Records →
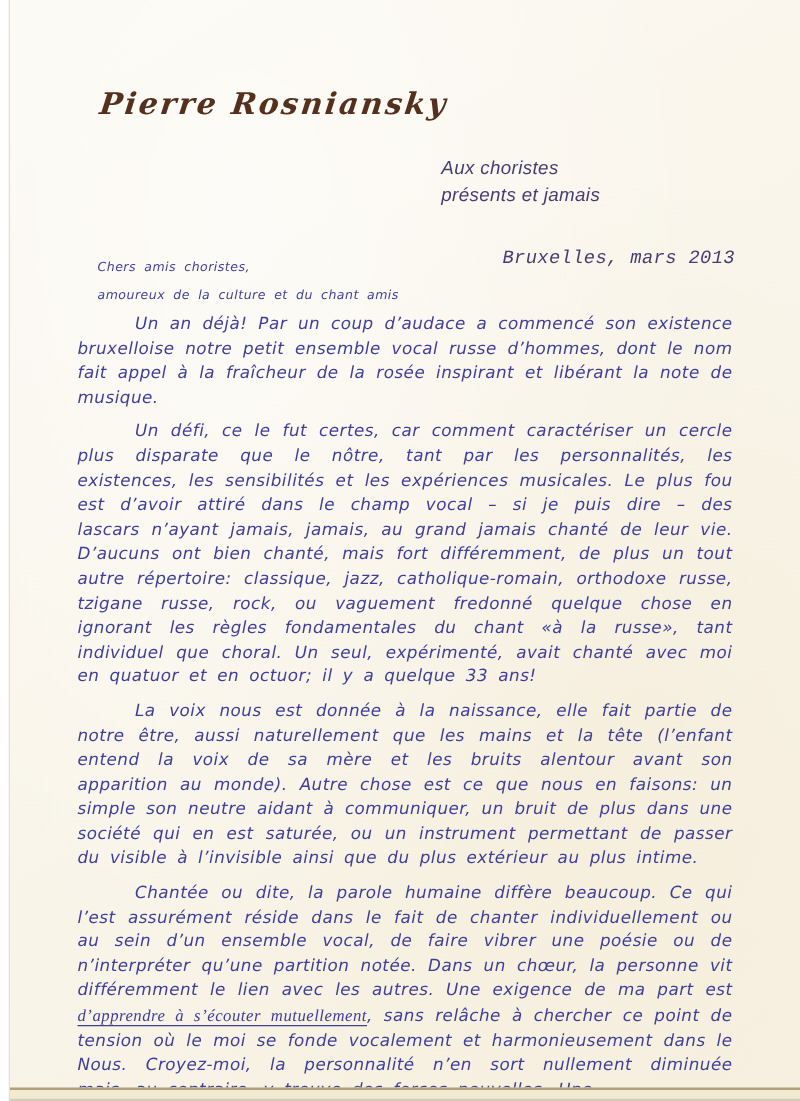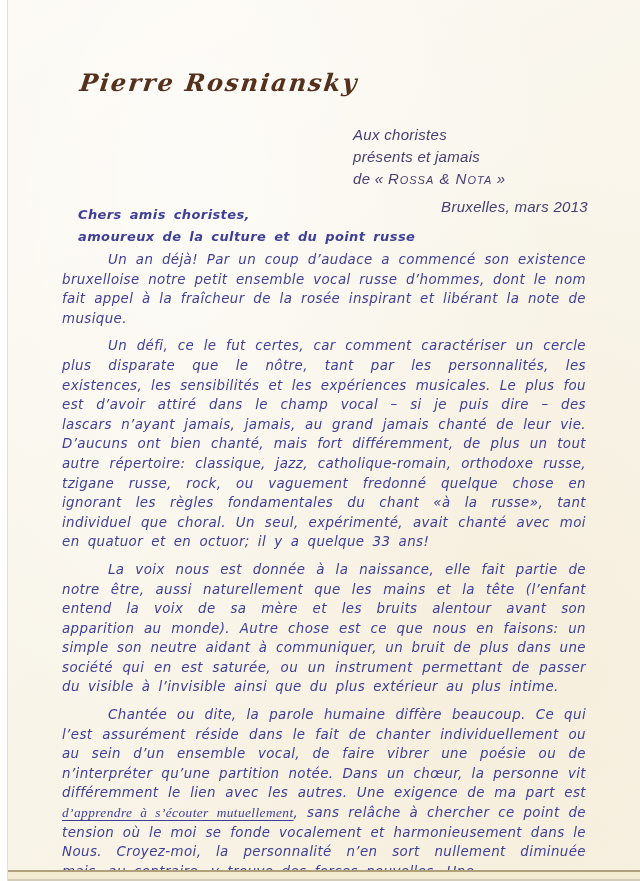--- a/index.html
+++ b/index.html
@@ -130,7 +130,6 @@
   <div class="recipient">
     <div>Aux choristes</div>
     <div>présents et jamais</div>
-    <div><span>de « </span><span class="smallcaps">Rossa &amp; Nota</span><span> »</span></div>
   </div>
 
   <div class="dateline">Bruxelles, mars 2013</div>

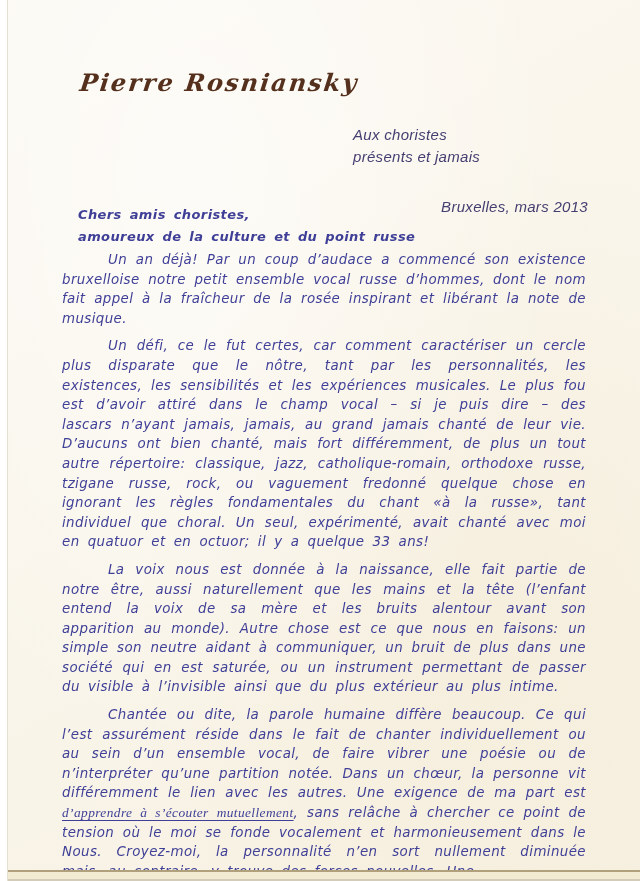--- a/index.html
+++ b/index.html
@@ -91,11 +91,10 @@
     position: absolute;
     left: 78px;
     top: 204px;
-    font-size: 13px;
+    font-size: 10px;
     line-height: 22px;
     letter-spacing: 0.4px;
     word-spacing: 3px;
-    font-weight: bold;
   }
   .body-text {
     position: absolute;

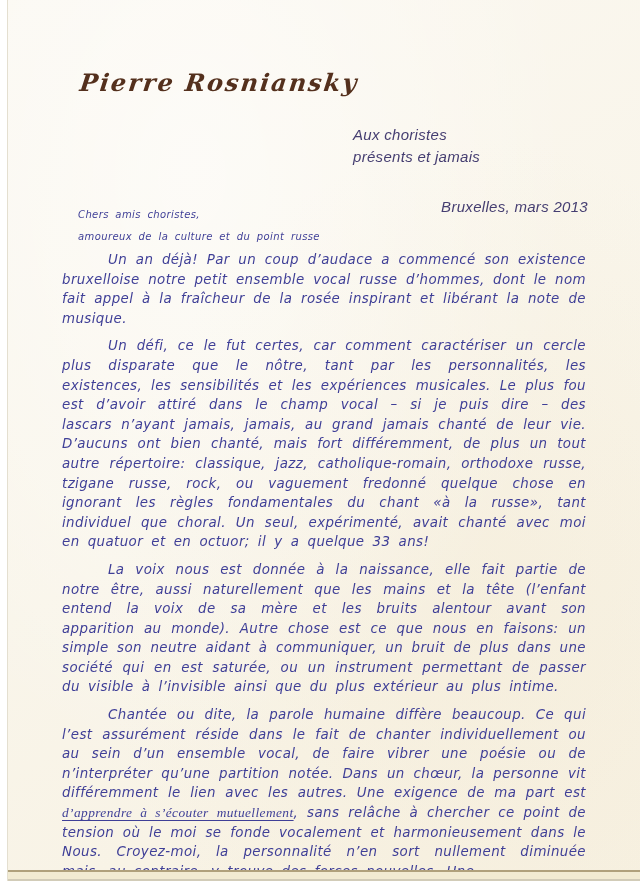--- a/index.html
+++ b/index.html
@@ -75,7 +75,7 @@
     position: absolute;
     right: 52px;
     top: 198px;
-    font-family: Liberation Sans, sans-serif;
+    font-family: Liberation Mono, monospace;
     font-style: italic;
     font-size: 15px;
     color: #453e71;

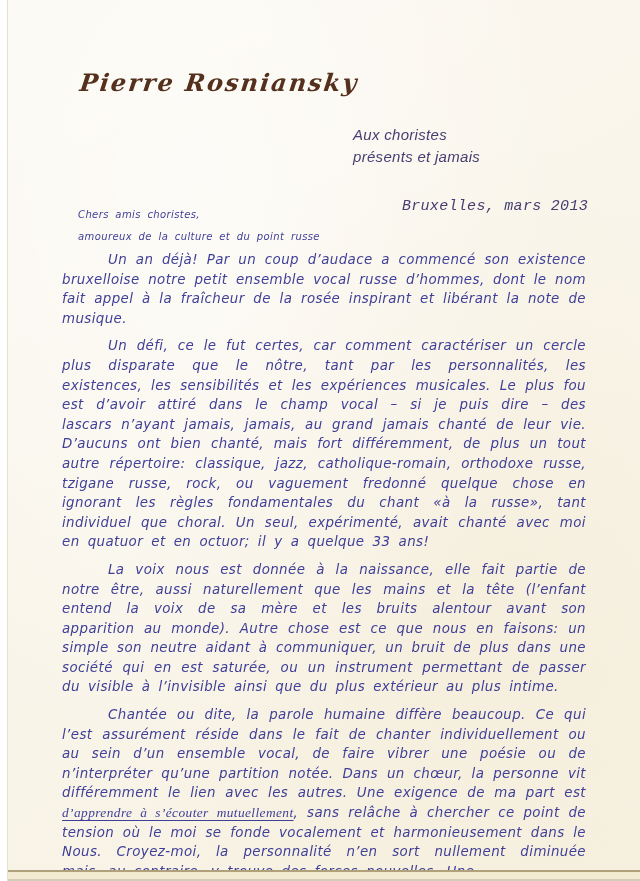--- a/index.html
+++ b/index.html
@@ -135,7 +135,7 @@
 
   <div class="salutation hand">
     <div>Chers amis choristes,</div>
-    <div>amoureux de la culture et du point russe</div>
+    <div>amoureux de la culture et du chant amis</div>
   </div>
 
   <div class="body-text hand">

To do → Every line from the one with "-75,7 +75,7 @@" through the last line of the material gets printed exactly, and nothing more. Omit the pictures.

Answer →
@@ -75,7 +75,7 @@
     position: absolute;
     right: 52px;
     top: 198px;
-    font-family: Liberation Sans, sans-serif;
+    font-family: Liberation Mono, monospace;
     font-style: italic;
     font-size: 15px;
     color: #453e71;

--- a/index.html
+++ b/index.html
@@ -135,7 +135,7 @@
 
   <div class="salutation hand">
     <div>Chers amis choristes,</div>
-    <div>amoureux de la culture et du point russe</div>
+    <div>amoureux de la culture et du chant amis</div>
   </div>
 
   <div class="body-text hand">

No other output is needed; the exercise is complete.